In [12]:
import torch
import numpy as np
from torch import optim, nn
from torch.utils.data import DataLoader, random_split
from tqdm import tqdm
from torchvision.models.segmentation import fcn_resnet50

from data.pascal_voc_dataset import PascalVOCSegmentation
from data.utils import get_pascal_dataloader

In [13]:
! setenv CUDA_VISIBLE_DEVICES 0,1

In [14]:
LEARNING_RATE = 3e-4
BATCH_SIZE = 32
EPOCHS = 2
DATA_ROOT = "."
num_workers = 0

device = "cuda" if torch.cuda.is_available() else "cpu"

In [15]:
train_dataset = PascalVOCSegmentation(
    root_dir=DATA_ROOT,
    split="train",
    input_size=513
)

val_dataset = PascalVOCSegmentation(
    root_dir=DATA_ROOT,
    split="val",
    input_size=513
)

train_dataloader = DataLoader(
    train_dataset,
    batch_size=BATCH_SIZE,
    shuffle=True,
    num_workers=num_workers,
    pin_memory=True,
    drop_last=True
    
)

val_dataloader = DataLoader(
    val_dataset,
    batch_size=BATCH_SIZE,
    shuffle=False,
    num_workers=num_workers,
    pin_memory=True,
    drop_last=False
)

In [16]:
len(train_dataloader)

45

In [17]:
model = fcn_resnet50(pretrained=True).to(device)

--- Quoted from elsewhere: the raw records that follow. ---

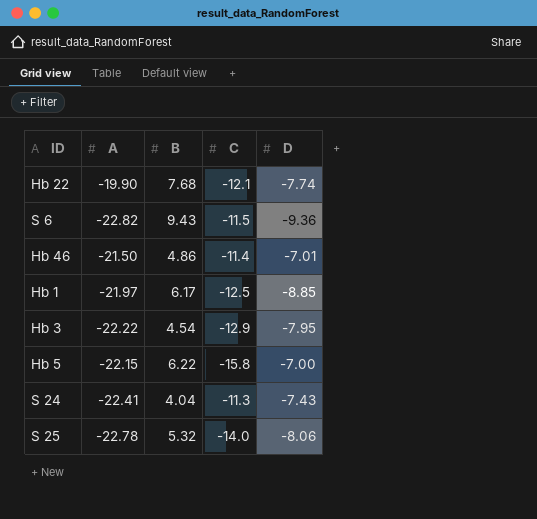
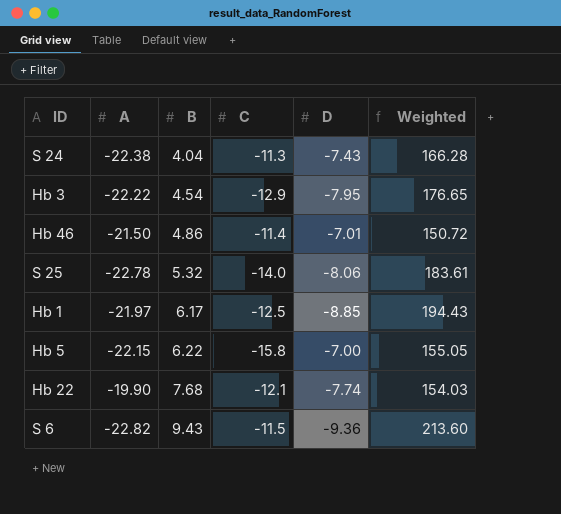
row order: none -> B ascending
column Weighted | formula: none -> [A] * [D]
S 24 | A: -22.41 -> -22.38

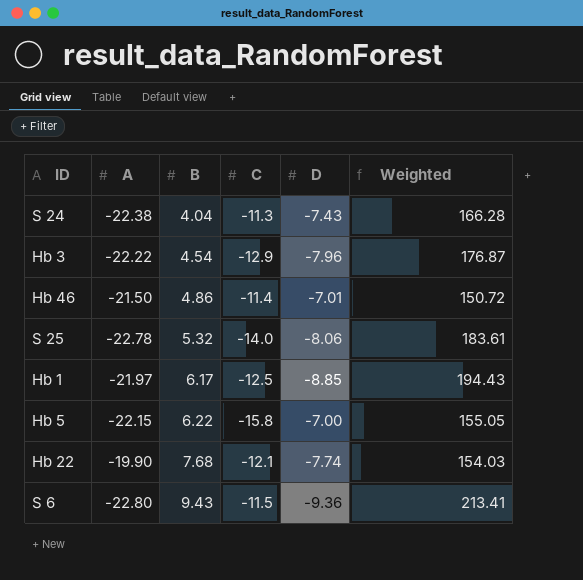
Hb 3 | D: -7.95 -> -7.96
Hb 3 | Weighted: 176.65 -> 176.87
S 6 | A: -22.82 -> -22.80
S 6 | Weighted: 213.60 -> 213.41

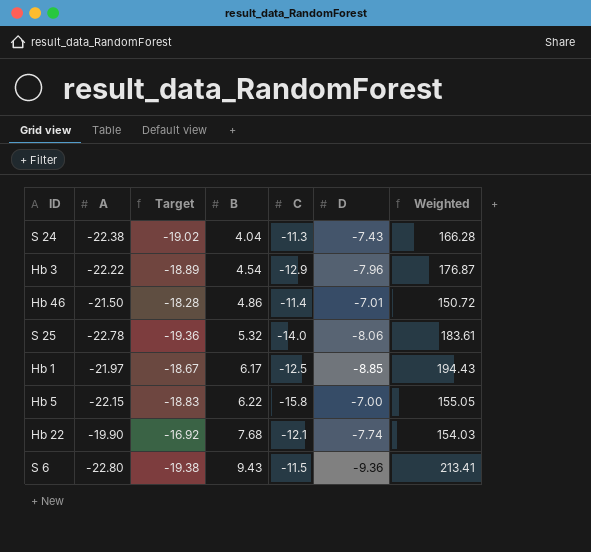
column Target | formula: none -> [A] * 0.85

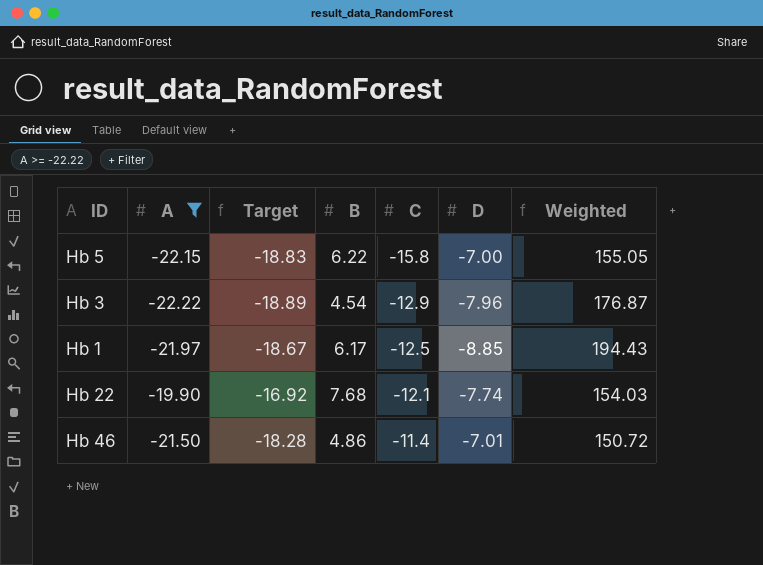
filter: none -> A >= -22.22
row order: B ascending -> C ascending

optimizer = optim.AdamW(model.parameters(), lr=LEARNING_RATE)
criterion = nn.CrossEntropyLoss(ignore_index=-1) 

In [18]:
def compute_iou(outputs, targets):
    smooth = 1e-6
    preds = torch.argmax(outputs, dim=1)
    
    ious = []
    for cls in range(1, 21): 
        pred_inds = preds == cls
        target_inds = targets == cls
        
        intersection = (pred_inds & target_inds).float().sum()
        union = (pred_inds | target_inds).float().sum()
        
        if union.item() > 0:
            iou = (intersection + smooth) / (union + smooth)
            ious.append(iou.item())
    
    return np.mean(ious) if ious else 0

In [19]:
for epoch in tqdm(range(EPOCHS)):
    model.train()
    train_running_loss = 0
    for idx, img_mask in enumerate(tqdm(train_dataloader)):
        img = img_mask[0].float().to(device)
        mask = img_mask[1].long().to(device)

        y_pred = model(img)['out'] 
        optimizer.zero_grad()

        loss = criterion(y_pred, mask)
        train_running_loss += loss.item()
        
        loss.backward()
        optimizer.step()

    train_loss = train_running_loss / (idx + 1)

    model.eval()
    val_running_loss = 0
    val_iou = 0
    with torch.no_grad():
        for idx, img_mask in enumerate(tqdm(val_dataloader)):
            img = img_mask[0].float().to(device)
            mask = img_mask[1].long().to(device)
            
            y_pred = model(img)['out'] 
            loss = criterion(y_pred, mask)
            
            batch_iou = compute_iou(y_pred, mask)
            val_iou += batch_iou

            val_running_loss += loss.item()

        val_loss = val_running_loss / (idx + 1)
        mean_iou = val_iou / (idx + 1)

    print("-"*30)
    print(f"Train Loss EPOCH {epoch+1}: {train_loss:.4f}")
    print(f"Valid Loss EPOCH {epoch+1}: {val_loss:.4f}")
    print(f"Mean IoU EPOCH {epoch+1}: {mean_iou:.4f}")
    print("-"*30)

torch.save(model.state_dict(), ".")

100%|██████████| 45/45 [01:22<00:00,  1.82s/it]
100%|██████████| 46/46 [00:35<00:00,  1.29it/s]
 50%|█████     | 1/2 [01:57<01:57, 117.77s/it]

------------------------------
Train Loss EPOCH 1: 0.4838
Valid Loss EPOCH 1: 0.4704
Mean IoU EPOCH 1: 0.3017
------------------------------